Records provided:
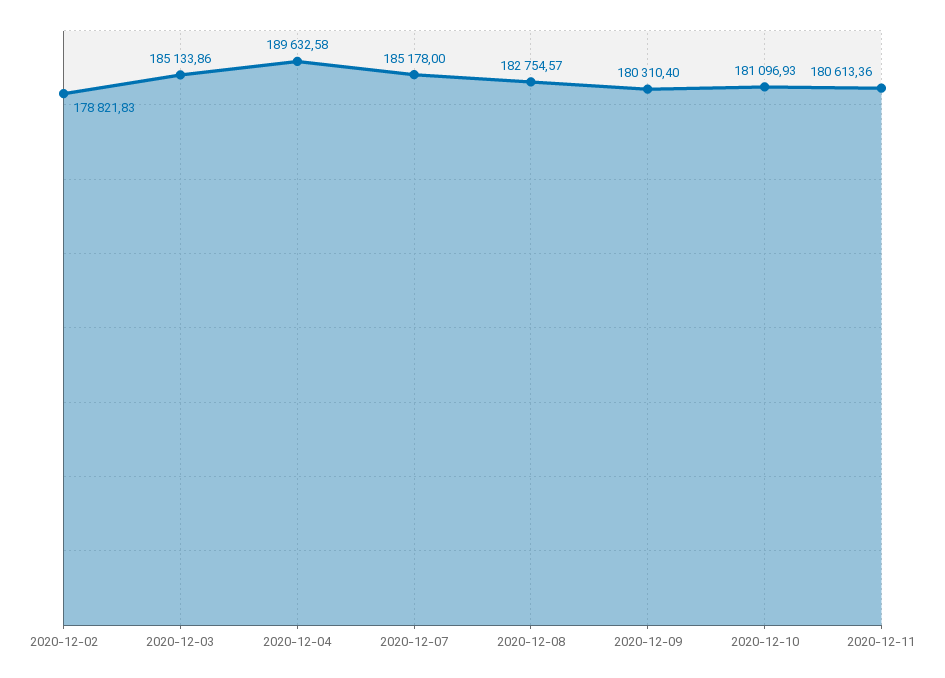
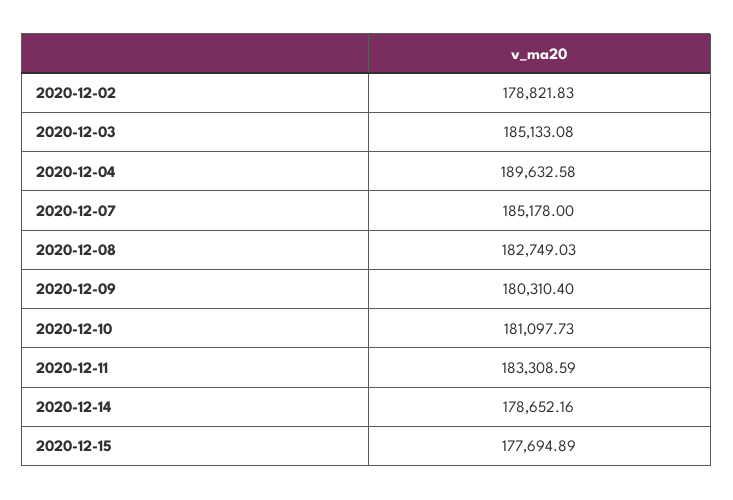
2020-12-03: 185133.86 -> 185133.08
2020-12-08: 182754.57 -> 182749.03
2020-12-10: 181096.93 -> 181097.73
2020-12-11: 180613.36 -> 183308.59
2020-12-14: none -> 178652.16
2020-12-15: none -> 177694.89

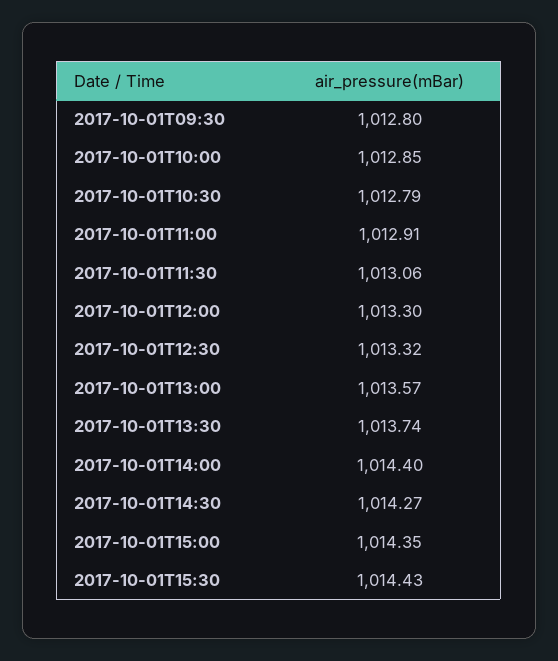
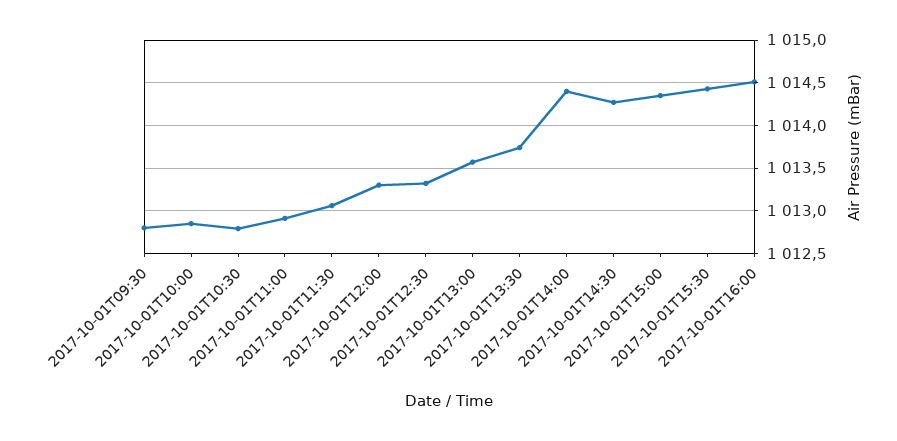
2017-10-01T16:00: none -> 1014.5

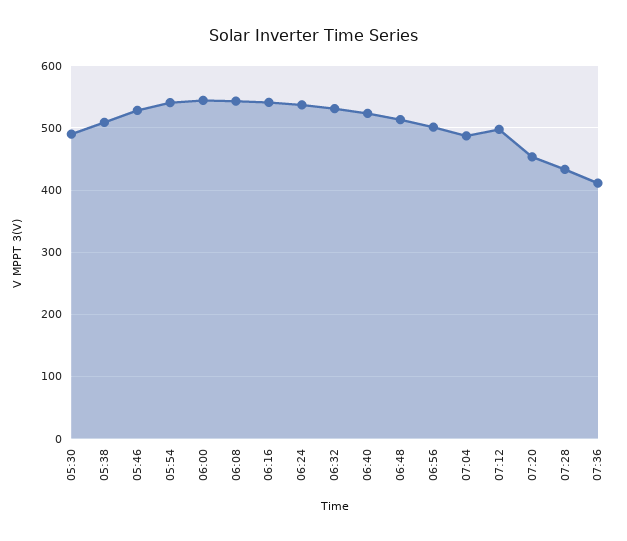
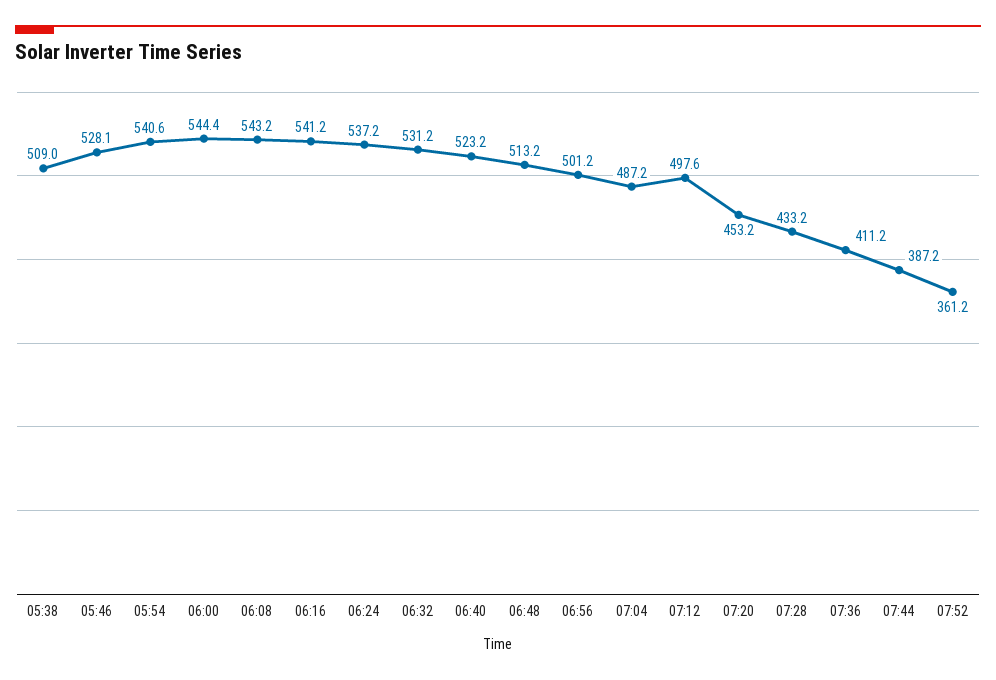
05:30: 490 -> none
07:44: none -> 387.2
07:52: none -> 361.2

* * *

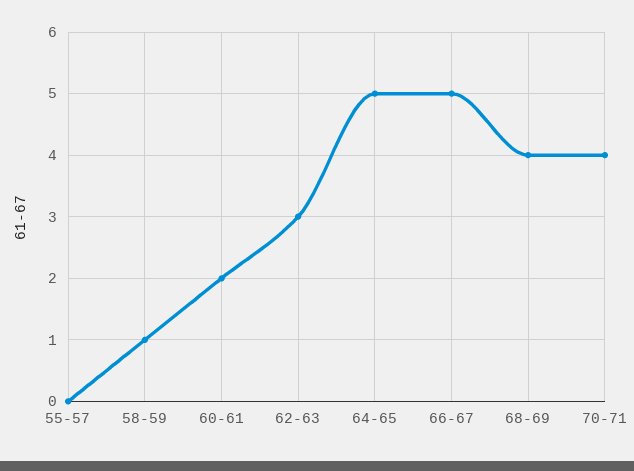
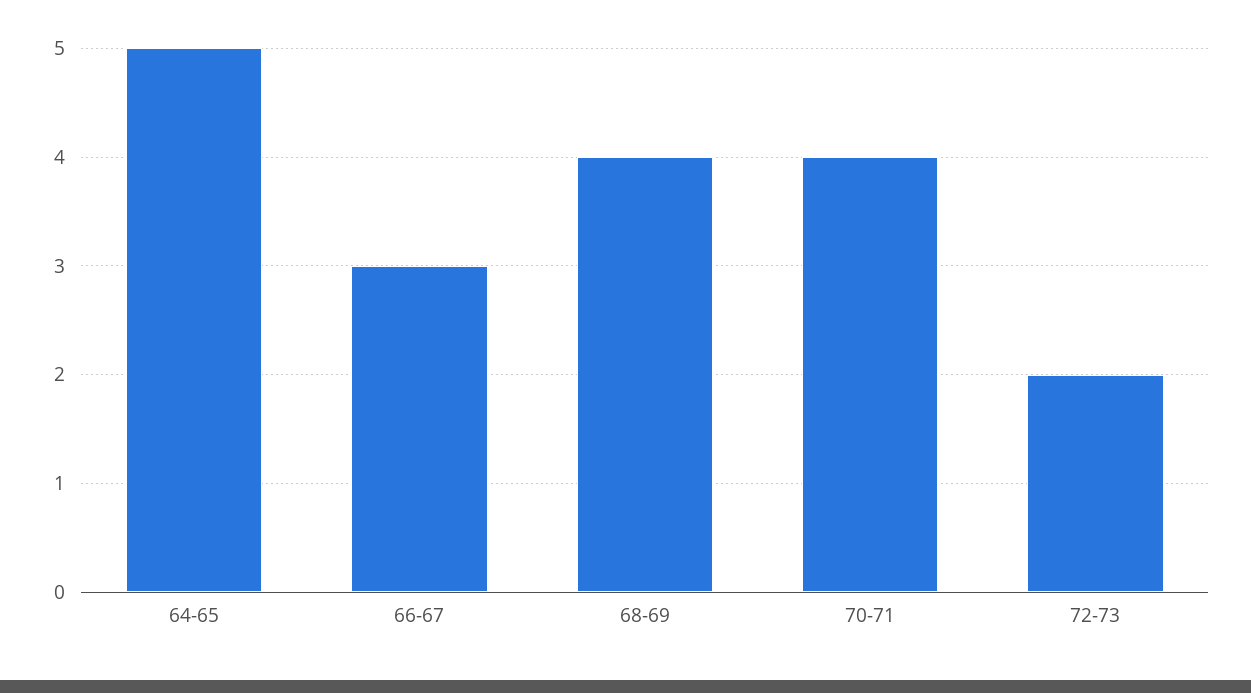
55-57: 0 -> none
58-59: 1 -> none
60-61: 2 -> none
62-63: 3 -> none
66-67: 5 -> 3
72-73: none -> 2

Exercise details: Although pictures appear among the entries, please set down only the lines from the one with "2020-12-03: 185133.86 -> 185133.08" up to and including the one with "07:52: none -> 361.2", word for word.

Output for this exercise:
2020-12-03: 185133.86 -> 185133.08
2020-12-08: 182754.57 -> 182749.03
2020-12-10: 181096.93 -> 181097.73
2020-12-11: 180613.36 -> 183308.59
2020-12-14: none -> 178652.16
2020-12-15: none -> 177694.89

2017-10-01T16:00: none -> 1014.5

05:30: 490 -> none
07:44: none -> 387.2
07:52: none -> 361.2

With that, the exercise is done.